Las colas fueron casi constantes desde el momento en que se abrieron las puertas de la iglesia de Santiago, a la temprana hora de las siete de la mañana. Ayer era un día especial y el horario, de hecho, se extendió hasta cerca de la medianoche, para atender la alta demanda de fieles que querían rezar ante la imagen del Cristo de Medinaceli.
La afluencia fue creciendo a lo largo de todo el día, aunque ya a las 9.30 horas de la mañana llegaba la cola hasta la esquina con la calle San Agustín. Durante la mañana fue creciendo y se metió en esta vía, compitiendo con los turistas que buscaban el Museo Picasso.
Ya por la tarde fue cuando se produjo el mayor incremento de fieles, superando la fila de fieles los 200 metros de longitud a lo largo de la calle Granada.
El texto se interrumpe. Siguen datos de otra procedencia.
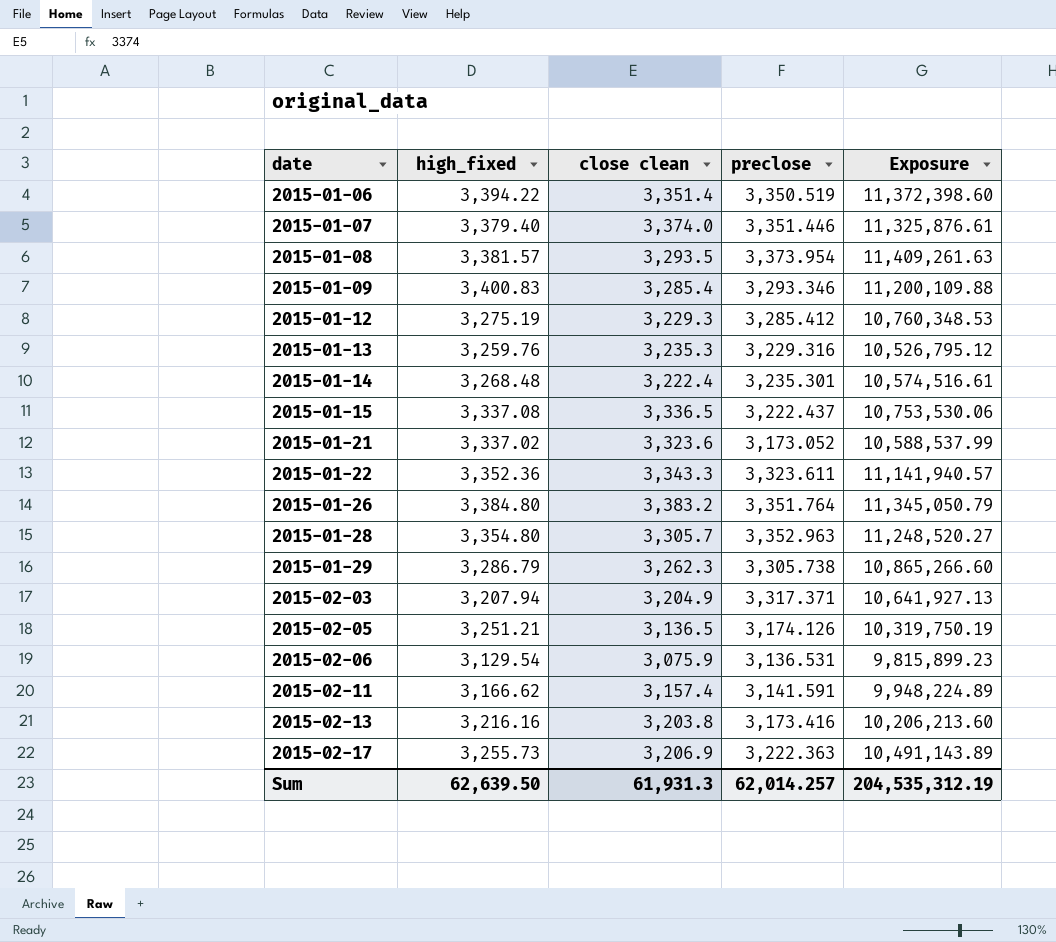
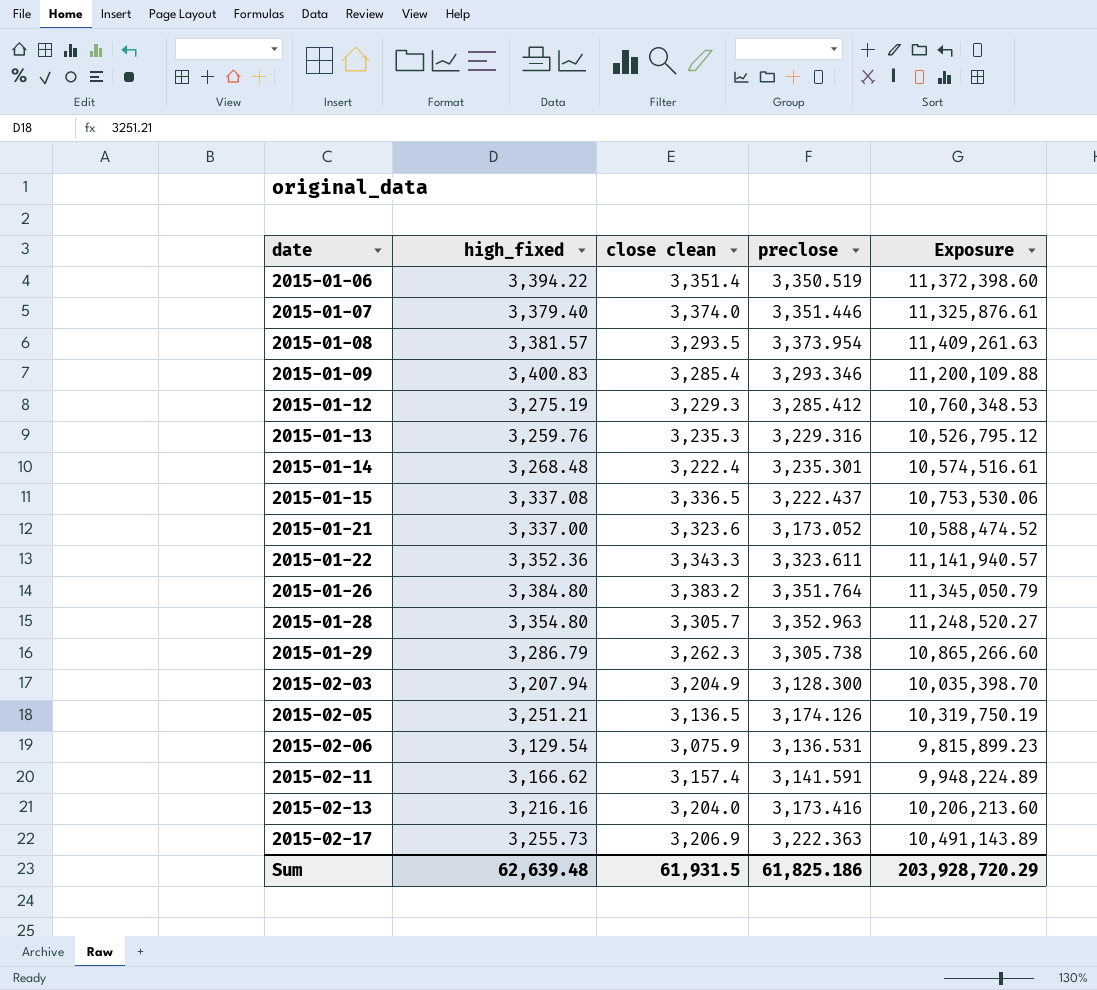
2015-01-21 | high_fixed: 3,337.02 -> 3,337.00
2015-01-21 | Exposure: 10,588,537.99 -> 10,588,474.52
2015-02-03 | preclose: 3,317.371 -> 3,128.300
2015-02-03 | Exposure: 10,641,927.13 -> 10,035,398.70
2015-02-13 | close clean: 3,203.8 -> 3,204.0
Sum | high_fixed: 62,639.50 -> 62,639.48
Sum | close clean: 61,931.3 -> 61,931.5
Sum | preclose: 62,014.257 -> 61,825.186
Sum | Exposure: 204,535,312.19 -> 203,928,720.29

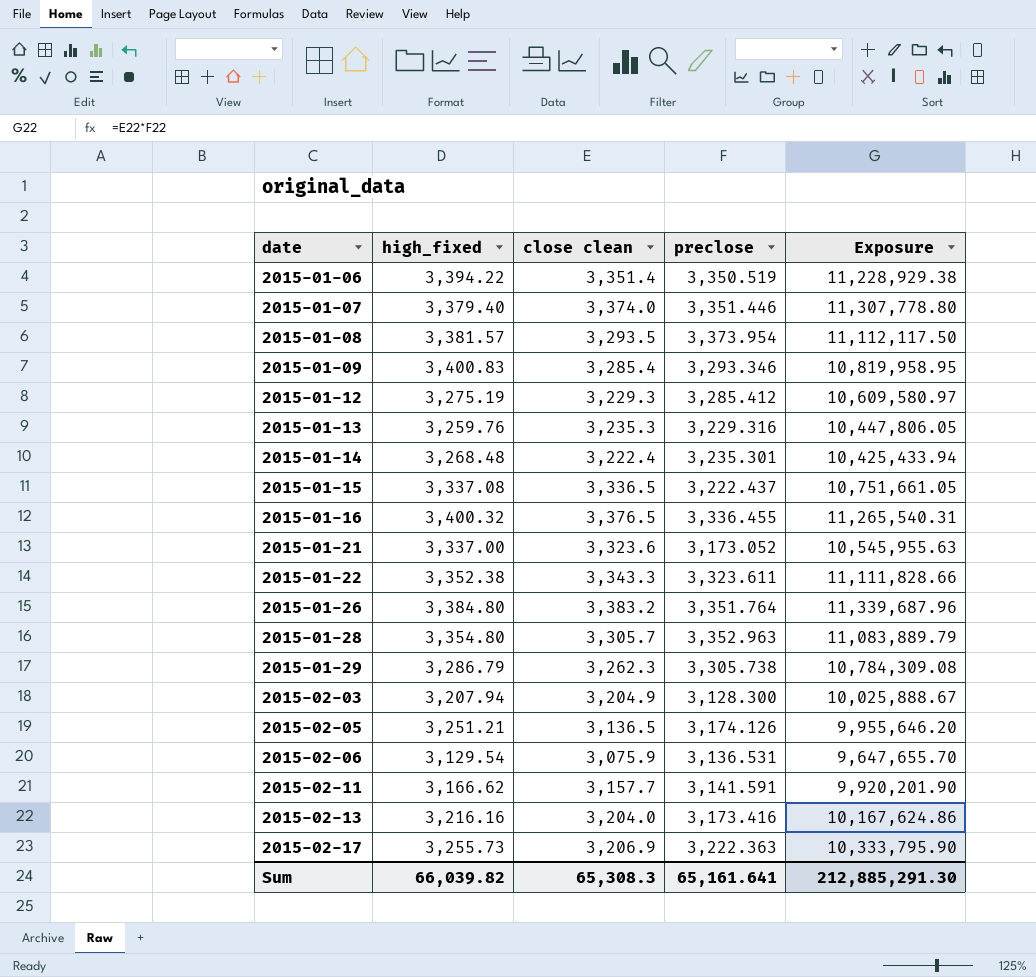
column Exposure | formula: [high_fixed] * [preclose] -> [close clean] * [preclose]
row 2015-01-16: none -> 3,400.32 | 3,376.5 | 3,336.455 | 11,265,540.31
2015-01-22 | high_fixed: 3,352.36 -> 3,352.38
2015-02-11 | close clean: 3,157.4 -> 3,157.7
Sum | high_fixed: 62,639.48 -> 66,039.82
Sum | close clean: 61,931.5 -> 65,308.3
Sum | preclose: 61,825.186 -> 65,161.641
Sum | Exposure: 203,928,720.29 -> 212,885,291.30

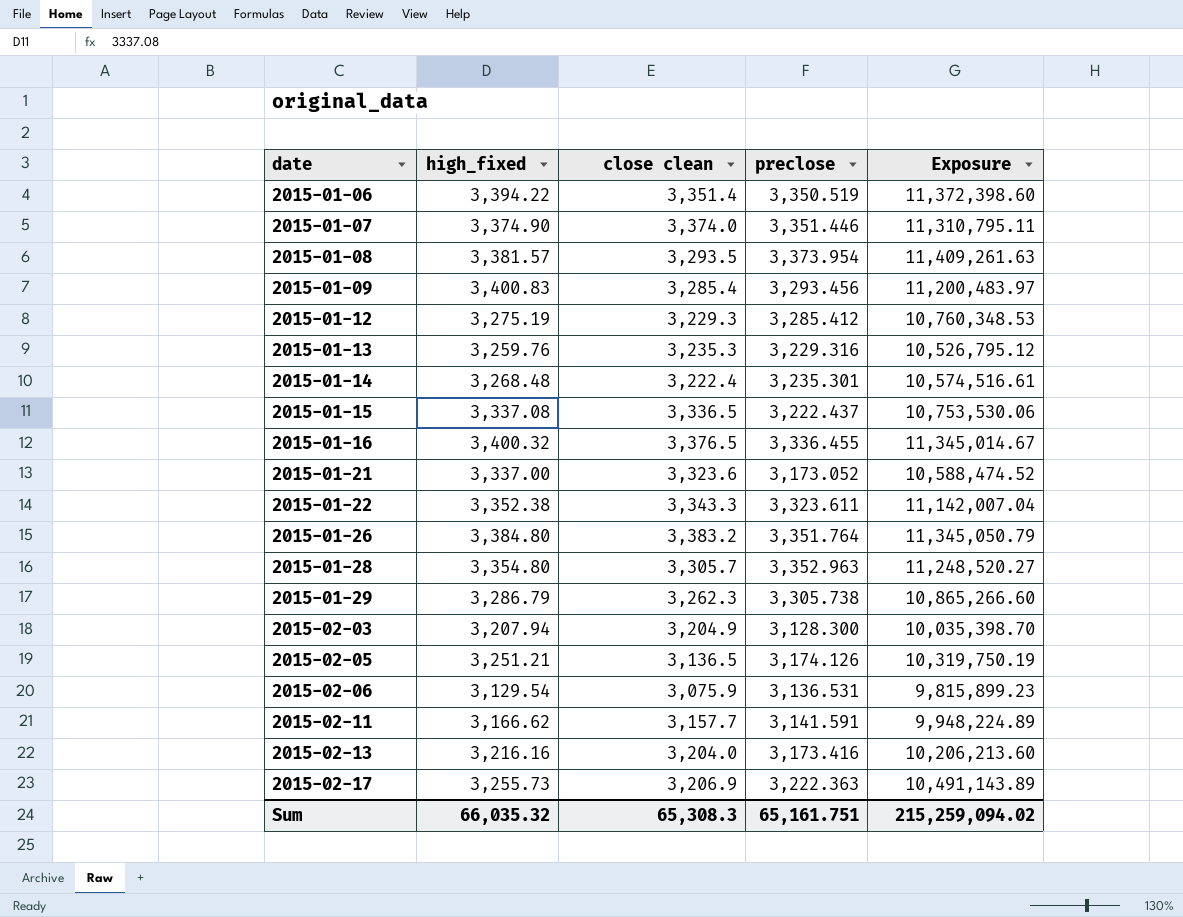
column Exposure | formula: [close clean] * [preclose] -> [high_fixed] * [preclose]
2015-01-07 | high_fixed: 3,379.40 -> 3,374.90
2015-01-09 | preclose: 3,293.346 -> 3,293.456
Sum | high_fixed: 66,039.82 -> 66,035.32
Sum | preclose: 65,161.641 -> 65,161.751
Sum | Exposure: 212,885,291.30 -> 215,259,094.02

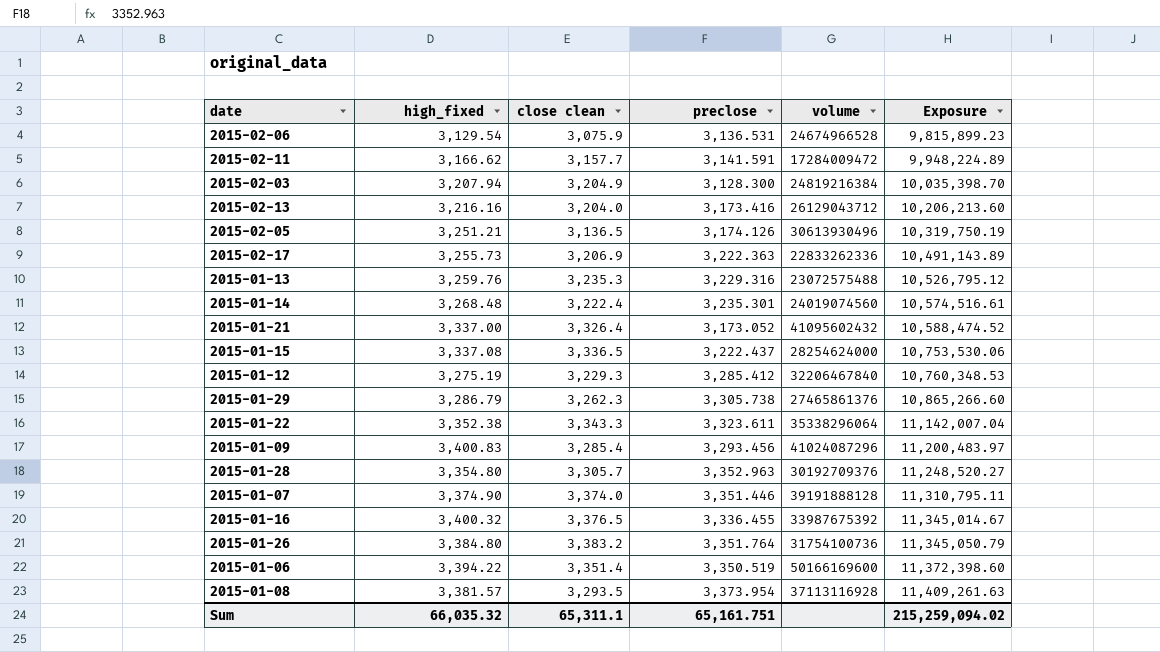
row order: date ascending -> Exposure ascending
column volume | position: none -> 5
2015-01-21 | close clean: 3,323.6 -> 3,326.4
Sum | close clean: 65,308.3 -> 65,311.1

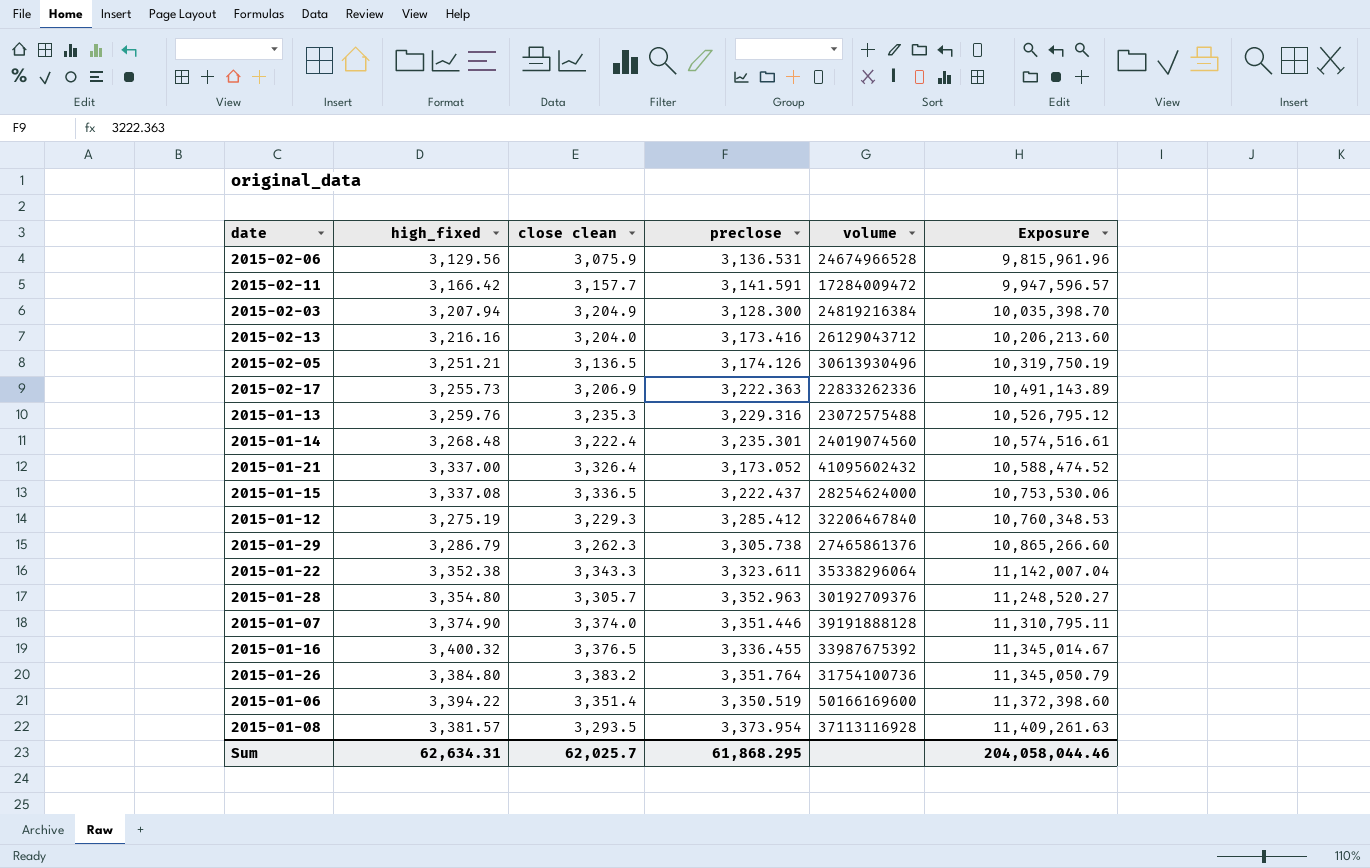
row 2015-01-09: 3,400.83 | 3,285.4 | 3,293.456 | 41024087296 | 11,200,483.97 -> none
2015-02-06 | high_fixed: 3,129.54 -> 3,129.56
2015-02-06 | Exposure: 9,815,899.23 -> 9,815,961.96
2015-02-11 | high_fixed: 3,166.62 -> 3,166.42
2015-02-11 | Exposure: 9,948,224.89 -> 9,947,596.57
Sum | high_fixed: 66,035.32 -> 62,634.31
Sum | close clean: 65,311.1 -> 62,025.7
Sum | preclose: 65,161.751 -> 61,868.295
Sum | Exposure: 215,259,094.02 -> 204,058,044.46

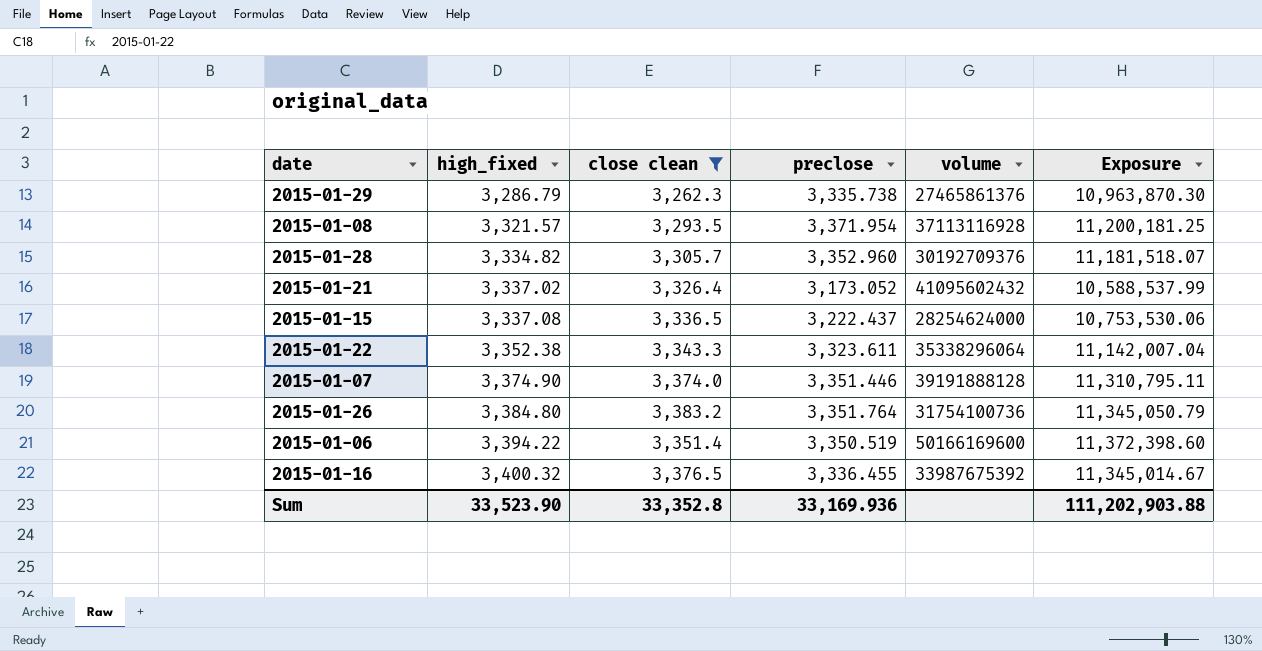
filter: none -> close clean >= 3,262.3
row order: Exposure ascending -> high_fixed ascending
2015-01-29 | preclose: 3,305.738 -> 3,335.738
2015-01-29 | Exposure: 10,865,266.60 -> 10,963,870.30
2015-01-08 | high_fixed: 3,381.57 -> 3,321.57
2015-01-08 | preclose: 3,373.954 -> 3,371.954
2015-01-08 | Exposure: 11,409,261.63 -> 11,200,181.25
2015-01-28 | high_fixed: 3,354.80 -> 3,334.82
2015-01-28 | preclose: 3,352.963 -> 3,352.960
2015-01-28 | Exposure: 11,248,520.27 -> 11,181,518.07
2015-01-21 | high_fixed: 3,337.00 -> 3,337.02
2015-01-21 | Exposure: 10,588,474.52 -> 10,588,537.99
Sum | high_fixed: 62,634.31 -> 33,523.90
Sum | close clean: 62,025.7 -> 33,352.8
Sum | preclose: 61,868.295 -> 33,169.936
Sum | Exposure: 204,058,044.46 -> 111,202,903.88

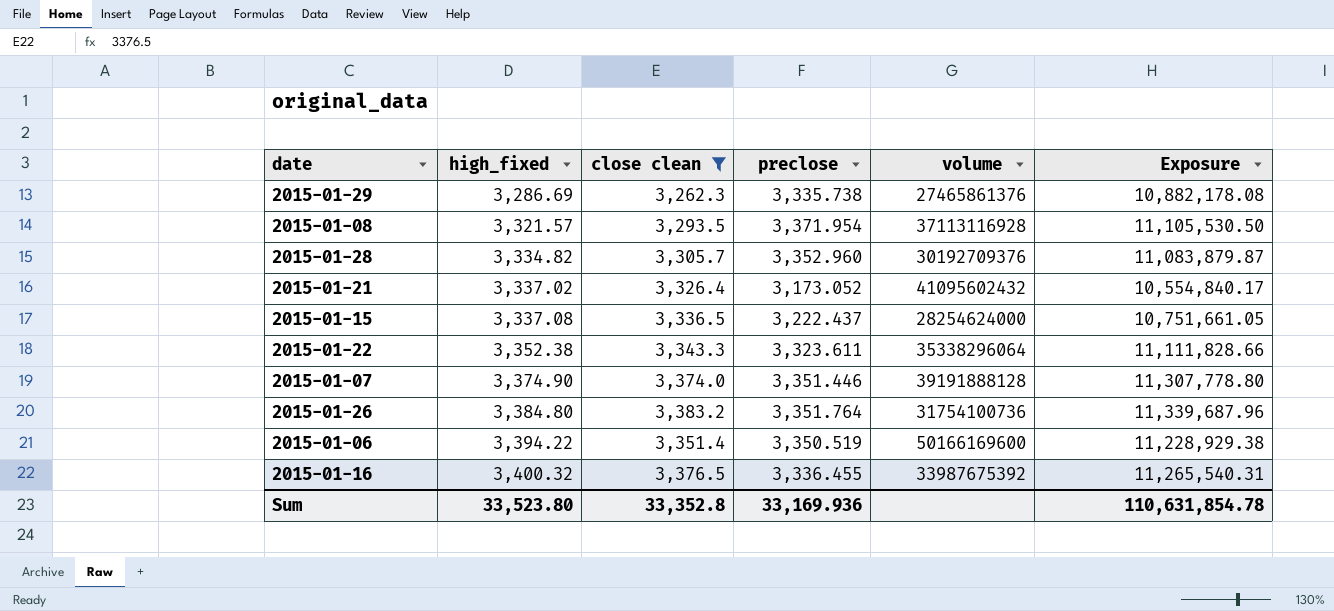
column Exposure | formula: [high_fixed] * [preclose] -> [close clean] * [preclose]
2015-01-29 | high_fixed: 3,286.79 -> 3,286.69
Sum | high_fixed: 33,523.90 -> 33,523.80
Sum | Exposure: 111,202,903.88 -> 110,631,854.78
Esto suponía que, mientras unos rezaban y entregaban las tres monedas al Cristo de Medinaceli, la última persona en llegar esperaba con paciencia su turno a la altura de ´La Campana´.
Esta concentración, que es habitual todos los años con motivo de la festividad, atrajo también a un número importante de voluntarios de la Cruz Roja, ayer en campaña petitoria por el Centro y que encontraron un filón en los pacientes malagueños. También se podían ver varios acordeonistas rumanos amenizando, por alguna moneda, la espera.
La tradición de las tres monedas procede de las 30 monedas de oro que pagaron los monjes trinitarios por rescatar la talla del Cristo que permanecía en el Sultanato de Marruecos, en el siglo XVII.